Fact-Checking Carrier II: Looking for Aliens

I now continue with a more detailed analysis of Richard Carrier's initial argument in our debate in Alabama last month, especially his attempted rebuttals of my arguments for Miracles, God, and Jesus.  This will be the second and probably final part, unless I decide to take another shot at Carrier's "Problem of Evil" argument.

Several posters have kindly responded to my request for alternative and, hopefully, better rebuttals. 
Here, by Darrin Rasberry, an Orthodox Christian.  Here, by John Fraser, a missionary who is educated in philosophy.  Matthew Schultz has posted his response in the comment section for Carrier's talk.  Steve Hays posted this response, and then decided to have a little fun with Carrier's remarkable remarks about how Jesus' raising of the dead might have just been psychosomatic.  Thanks, guys!  More responses may yet come in. 

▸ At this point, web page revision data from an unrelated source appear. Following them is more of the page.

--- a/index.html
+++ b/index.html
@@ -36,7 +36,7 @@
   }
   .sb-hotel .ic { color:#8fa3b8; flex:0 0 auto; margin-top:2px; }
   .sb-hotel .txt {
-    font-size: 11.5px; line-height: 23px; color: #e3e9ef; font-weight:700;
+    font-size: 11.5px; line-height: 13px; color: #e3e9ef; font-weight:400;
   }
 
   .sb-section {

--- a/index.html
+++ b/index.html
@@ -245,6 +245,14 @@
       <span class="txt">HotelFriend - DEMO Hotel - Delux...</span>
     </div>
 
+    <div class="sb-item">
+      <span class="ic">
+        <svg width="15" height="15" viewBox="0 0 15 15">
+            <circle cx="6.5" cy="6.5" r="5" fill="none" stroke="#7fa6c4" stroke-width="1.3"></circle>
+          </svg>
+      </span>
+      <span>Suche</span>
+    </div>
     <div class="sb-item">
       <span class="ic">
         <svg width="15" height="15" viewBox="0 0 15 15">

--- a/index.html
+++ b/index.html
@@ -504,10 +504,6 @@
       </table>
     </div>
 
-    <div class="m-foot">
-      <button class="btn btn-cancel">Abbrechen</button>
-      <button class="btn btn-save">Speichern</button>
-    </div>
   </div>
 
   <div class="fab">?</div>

Carrier's arguments below, even more than in the first part, are of the scatter-shot, blunderbluss variety, and do not seem aimed even roughly in the vicinity of my actual arguments he is attempting to rebut, as I will show.  Yet he claims, at the end of his talk, to have "rebutted every one of his arguments that's relevant to this debate."  I therefore allow myself, in a few cases, to offer somewhat flippant responses. 

Jesus and Space Aliens?

I want to give you another example. Is it reasonable to believe an alien spaceship was recovered at Roswell, New Mexico, and alien bodies were autopsied by the government? Books written within forty years of the event in 1947 claim dozens of witnesses saw these things and gave detailed narratives of them.

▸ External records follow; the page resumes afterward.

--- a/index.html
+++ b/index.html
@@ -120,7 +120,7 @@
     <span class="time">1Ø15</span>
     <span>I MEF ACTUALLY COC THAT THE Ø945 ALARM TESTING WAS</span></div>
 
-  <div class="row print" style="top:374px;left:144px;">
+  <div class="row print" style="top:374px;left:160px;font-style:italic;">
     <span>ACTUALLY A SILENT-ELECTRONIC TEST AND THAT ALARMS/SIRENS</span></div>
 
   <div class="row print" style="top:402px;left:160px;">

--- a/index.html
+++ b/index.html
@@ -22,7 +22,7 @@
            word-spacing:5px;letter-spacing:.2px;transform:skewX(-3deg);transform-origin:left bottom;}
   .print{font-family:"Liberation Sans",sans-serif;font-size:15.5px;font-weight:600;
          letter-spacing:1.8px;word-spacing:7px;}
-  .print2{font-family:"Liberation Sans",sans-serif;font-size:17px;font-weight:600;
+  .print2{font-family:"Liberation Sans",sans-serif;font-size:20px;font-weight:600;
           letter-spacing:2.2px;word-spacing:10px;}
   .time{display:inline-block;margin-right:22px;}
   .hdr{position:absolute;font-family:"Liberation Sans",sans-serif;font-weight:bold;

We don't have access to the original evidence in the case of Jesus. We only have the writings, forty years later, of the hard-core believers. This is like only having the books of the hardcore believers in the Roswell spaceship and alien autopsies. Yet it is not reasonable to believe them, so it is not reasonable to believe the gospels. Books written 40 years later by fanatical believers just aren't reasonable evidence. We can't rely on them. We need the original evidence, or evidence we can directly confirm now. But we have no access to that anymore. We therefore cannot reasonably believe in Christianity based on its unverifiable faith literature. We need more reliable evidence than that, just as we would need more reliable evidence to believe in alien autopsies and space ships.

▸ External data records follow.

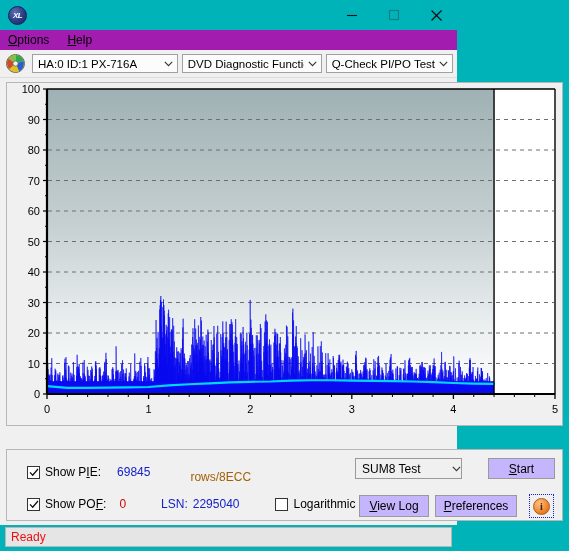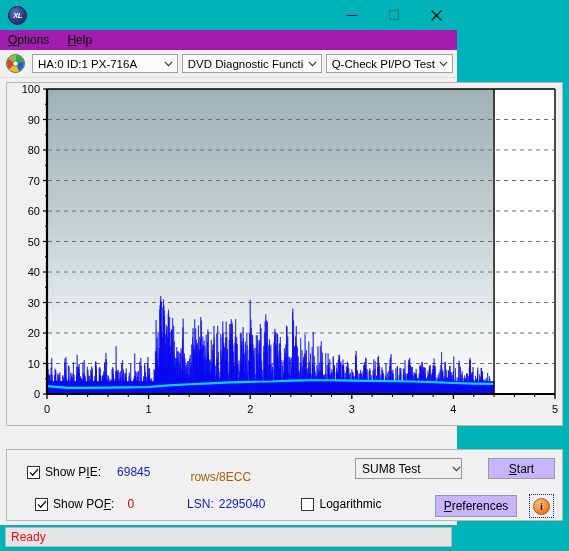--- a/index.html
+++ b/index.html
@@ -103,7 +103,7 @@
   }
   .cb-box svg{display:block;}
   .row1{position:absolute;left:20px;top:10px;display:flex;align-items:center;}
-  .row2{position:absolute;left:28px;top:47px;display:flex;align-items:center;}
+  .row2{position:absolute;left:20px;top:47px;display:flex;align-items:center;}
   .val-blue{color:#1522c8;font-size:12px;}
   .val-red{color:#d40000;font-size:12px;}
   .lbl-plain{color:#a16207;font-size:12px;margin-top:10px;}

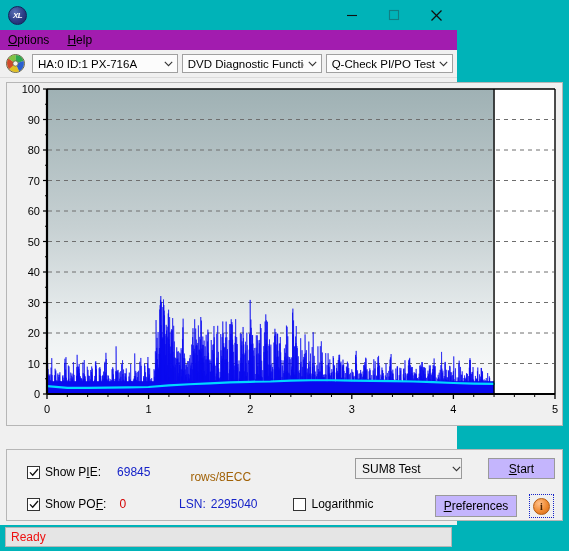--- a/index.html
+++ b/index.html
@@ -351,7 +351,7 @@
           <span class="cb-underline">Show PO<u>F</u>:</span>
         </span>
         <span class="val-red" style="margin-left:13px;">0</span>
-        <span class="lbl-lsn" style="margin-left:53px;">LSN:</span>
+        <span class="lbl-lsn" style="margin-left:35px;">LSN:</span>
         <span class="lbl-lsn" style="margin-left:5px;">2295040</span>
         <span class="cb" style="margin-left:36px;">
           <span class="cb-box"></span>

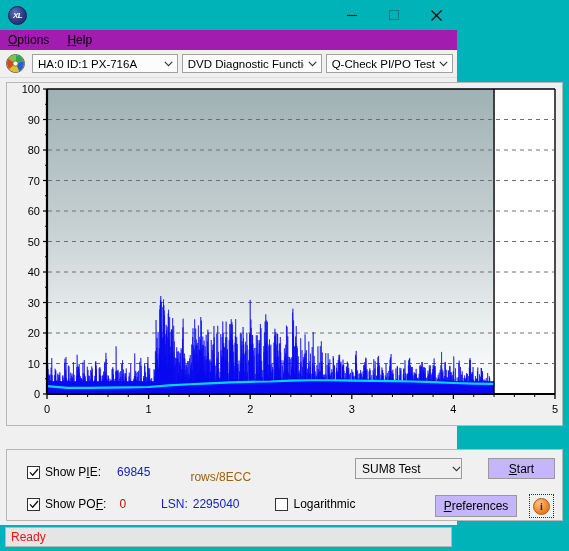--- a/index.html
+++ b/index.html
@@ -371,6 +371,9 @@
       <div class="btn btn-start">
           <span><u>S</u>tart</span>
         </div>
+      <div class="btn btn-viewlog">
+          <span><u>V</u>iew Log</span>
+        </div>
       <div class="btn btn-pref">
           <span><u>P</u>references</span>
         </div>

This is an "off-the-shelf" argument.  Richard is not interacting with my actual arguments for the gospels in any way, in these two paragraphs.  There is, therefore, no need to address anything here. 

I have, anyway, addressed the Argument From UFOs in the past on this blog, in going over some of the same issues with the philosopher Stephen Law, here.  I think the weakness of the analogy is evident.  One must remember that "aliens did it" is a different kind of hypothesis from "God did it," and must therefore be appraised according to its own assumptions.   One must ask questions like, "Are there any aliens?" "Do they live within a few lightyears of Earth?" "Could they have traveled here in less than thousands of years, without expending the resources of the galaxy to accelerate to a considerable fraction of the speed of light, then deccelerate?" "What about space debris?"  "If they had the advanced technology that it would take to get here safely in any reasonable amount of time -- or even unreasonable amount -- why don't they make a bigger splash?"  "Did they just come to see the Grand Canyon?" 

In addition, of course, to the purely historical questions about the evidence at Roswell itself. 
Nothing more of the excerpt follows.